## [TASK INPUT]
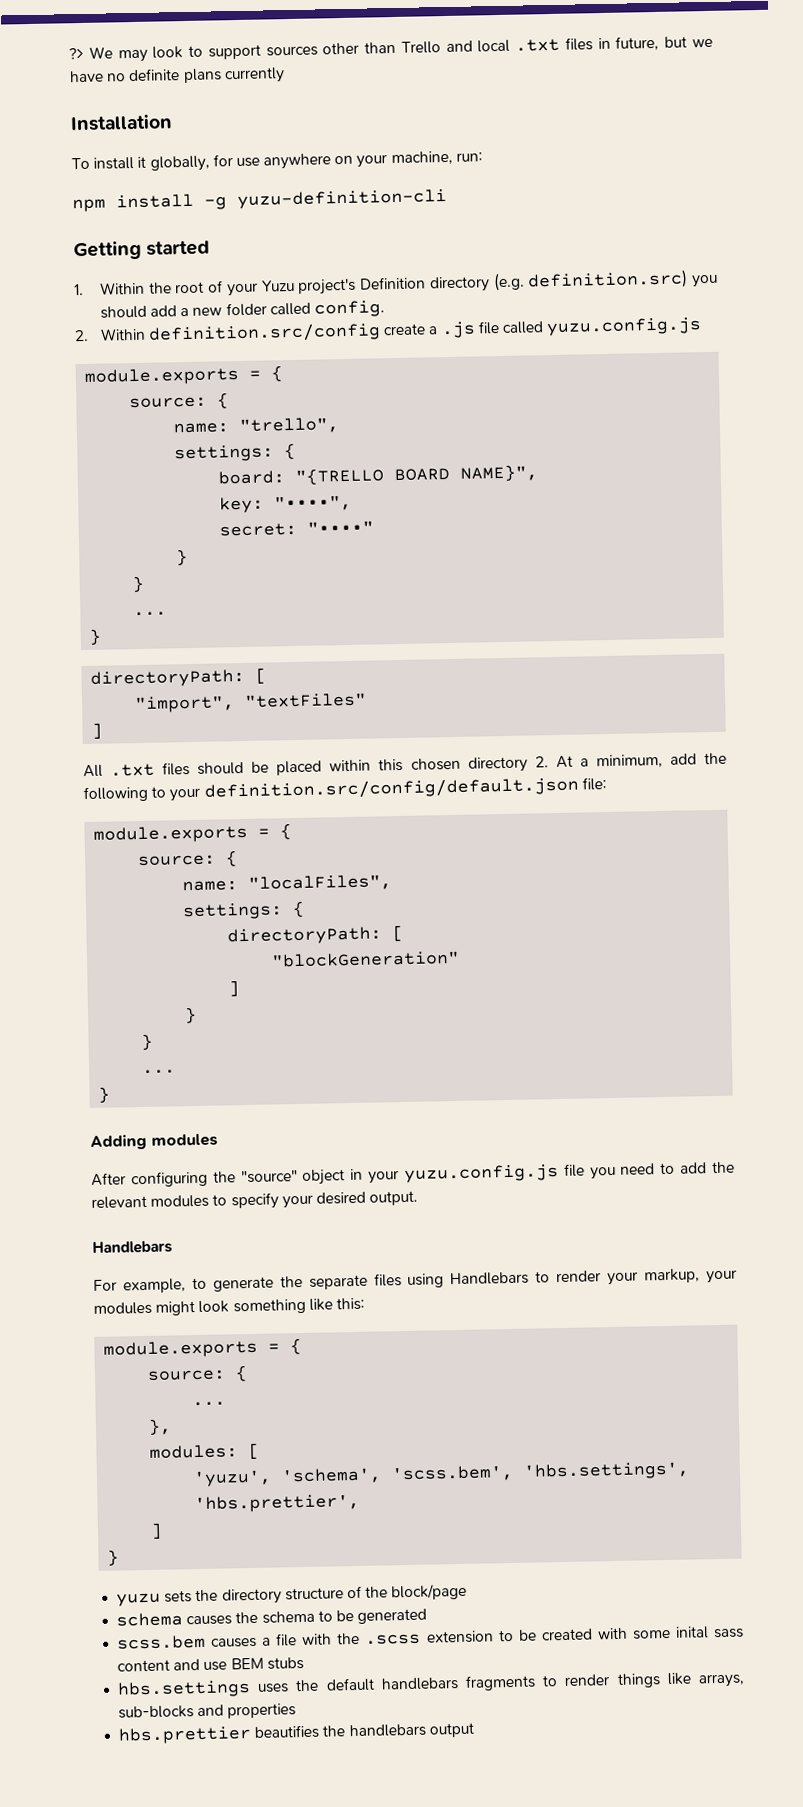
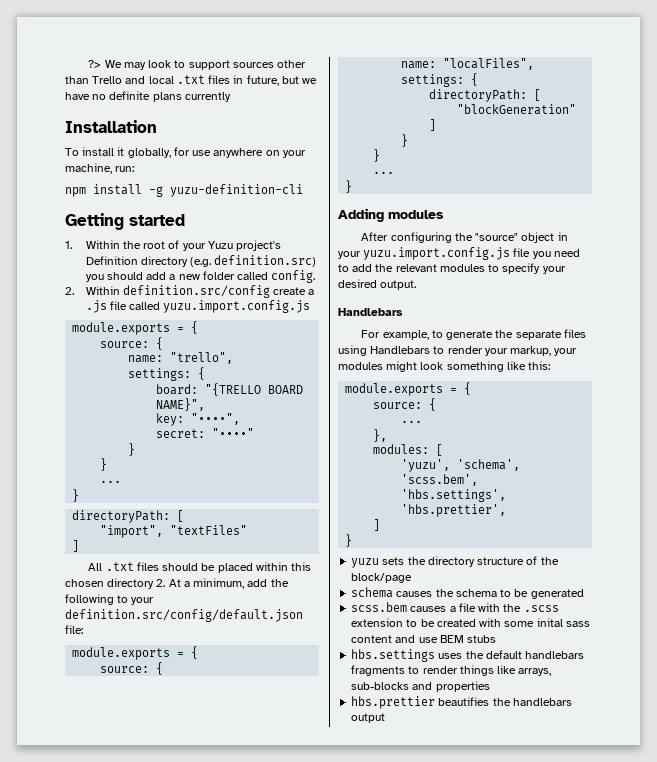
[546,317,703,337] yuzu.config.js -> [163,300,311,313] yuzu.import.config.js
[403,1164,559,1184] yuzu.config.js -> [363,247,511,260] yuzu.import.config.js

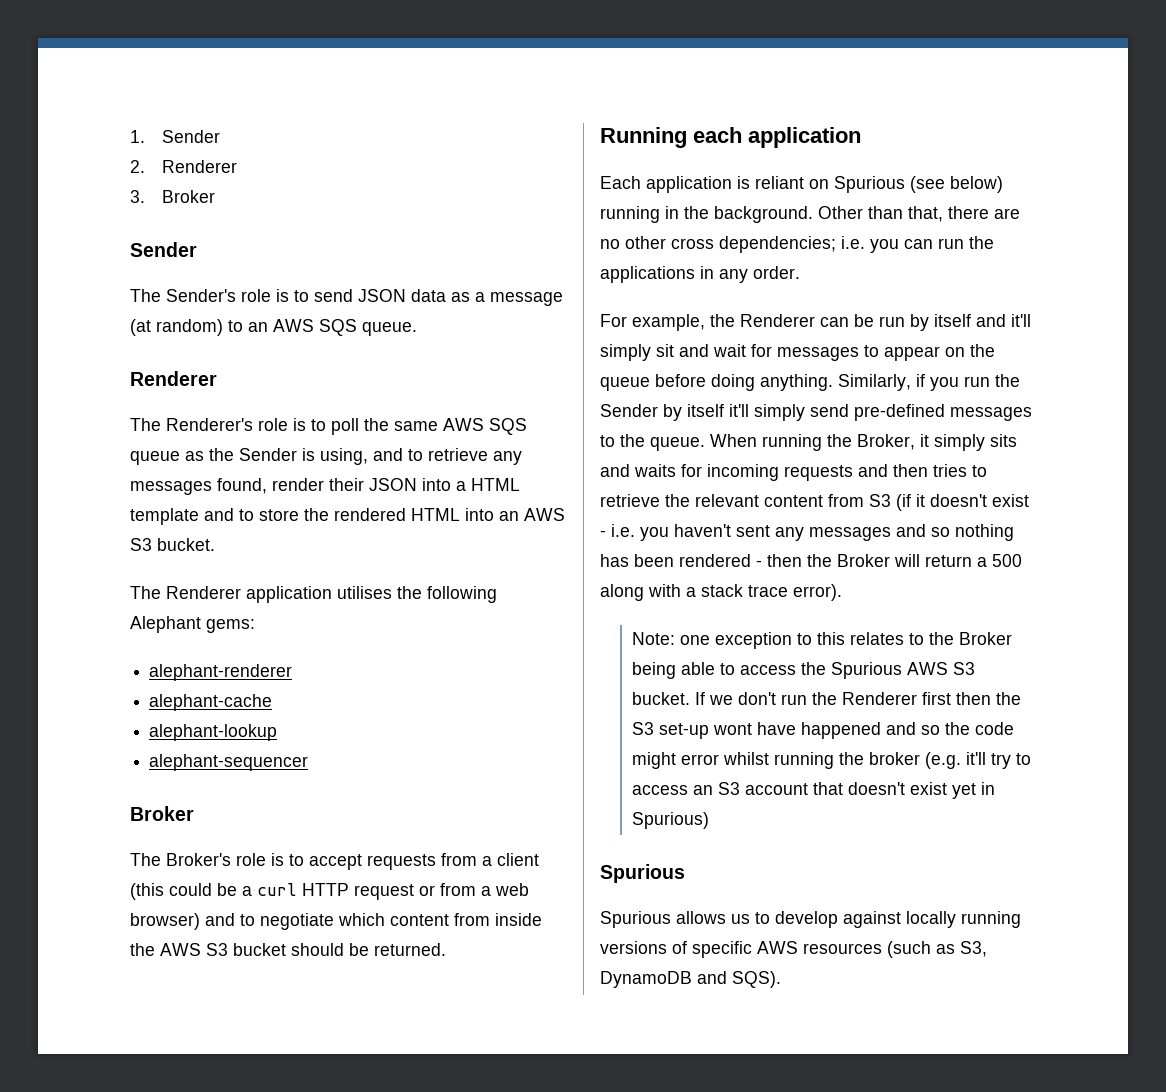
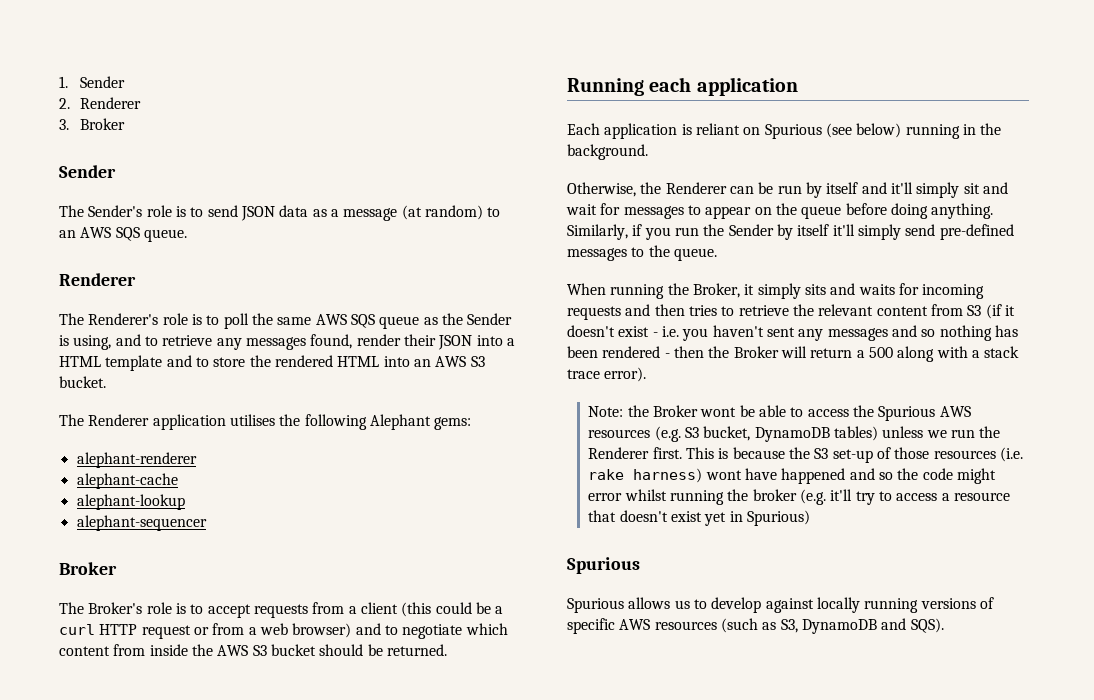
[818,206,1020,222] [600,236,994,253] [600,266,800,283] [600,314,705,331] Other than that, there are no other cross dependencies; i.e. you can run the applications in any order. // For example, -> [567,182,636,197] // Otherwise,
(705, 444) none -> (717, 254) //
[680,632,1013,649] [632,662,677,679] one exception to this relates to the Broker being -> [627,405,755,417] the Broker wont be
[953,662,976,675] [632,692,1022,705] [632,722,710,739] S3 bucket. If we don't run the Renderer first then the S3 set-up -> [588,426,1001,442] [588,447,1024,463] [588,468,703,483] resources (e.g. S3 bucket, DynamoDB tables) unless we run the Renderer first. This is because the S3 set-up of those resources (i.e. rake harness)
[693,782,809,795] an S3 account -> [941,492,1011,501] a resource

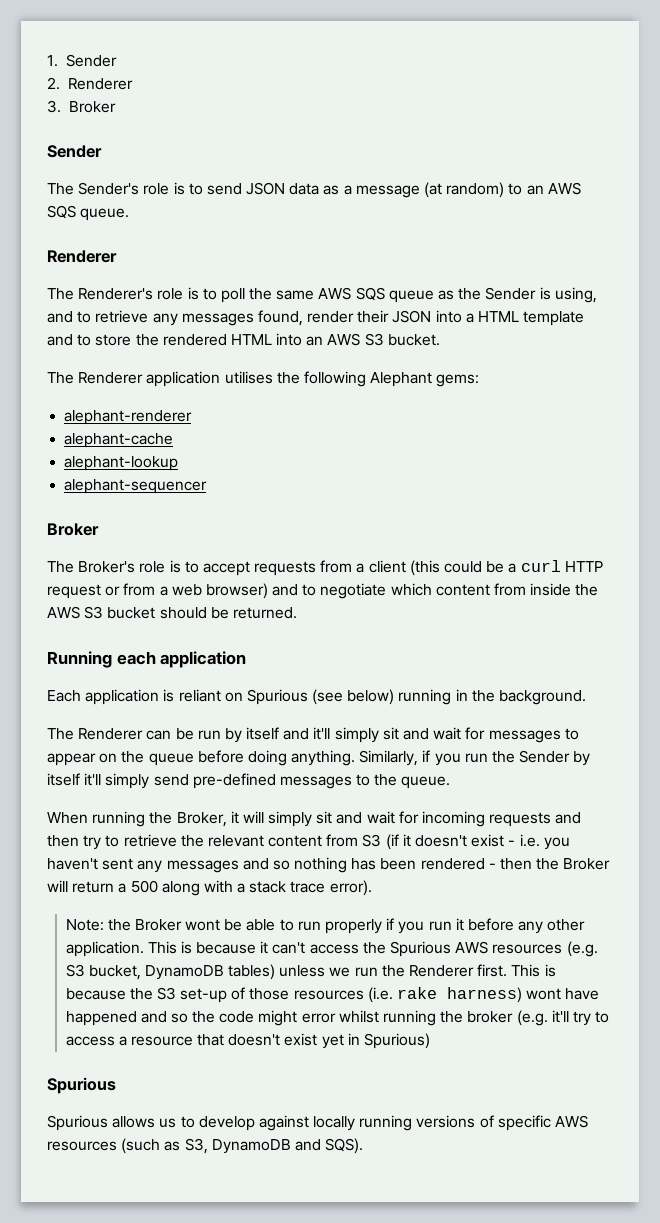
[567,182,662,197] Otherwise, the -> [47,728,74,740] The
[757,283,895,299] simply sits and waits -> [242,811,395,827] will simply sit and wait
[688,305,717,316] tries -> [83,835,102,850] try
(804, 412) none -> [297,918,586,934] [65,941,306,957] run properly if you run it before any other application. This is because it can't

## [TASK ITEM]
Leave the pictures out. Extract exactly the lines running from the one with "[403,1164,559,1184] yuzu.config.js ->" through the last entry, both ends included.

## [OUTPUT FOR THIS TASK]
[403,1164,559,1184] yuzu.config.js -> [363,247,511,260] yuzu.import.config.js

[818,206,1020,222] [600,236,994,253] [600,266,800,283] [600,314,705,331] Other than that, there are no other cross dependencies; i.e. you can run the applications in any order. // For example, -> [567,182,636,197] // Otherwise,
(705, 444) none -> (717, 254) //
[680,632,1013,649] [632,662,677,679] one exception to this relates to the Broker being -> [627,405,755,417] the Broker wont be
[953,662,976,675] [632,692,1022,705] [632,722,710,739] S3 bucket. If we don't run the Renderer first then the S3 set-up -> [588,426,1001,442] [588,447,1024,463] [588,468,703,483] resources (e.g. S3 bucket, DynamoDB tables) unless we run the Renderer first. This is because the S3 set-up of those resources (i.e. rake harness)
[693,782,809,795] an S3 account -> [941,492,1011,501] a resource

[567,182,662,197] Otherwise, the -> [47,728,74,740] The
[757,283,895,299] simply sits and waits -> [242,811,395,827] will simply sit and wait
[688,305,717,316] tries -> [83,835,102,850] try
(804, 412) none -> [297,918,586,934] [65,941,306,957] run properly if you run it before any other application. This is because it can't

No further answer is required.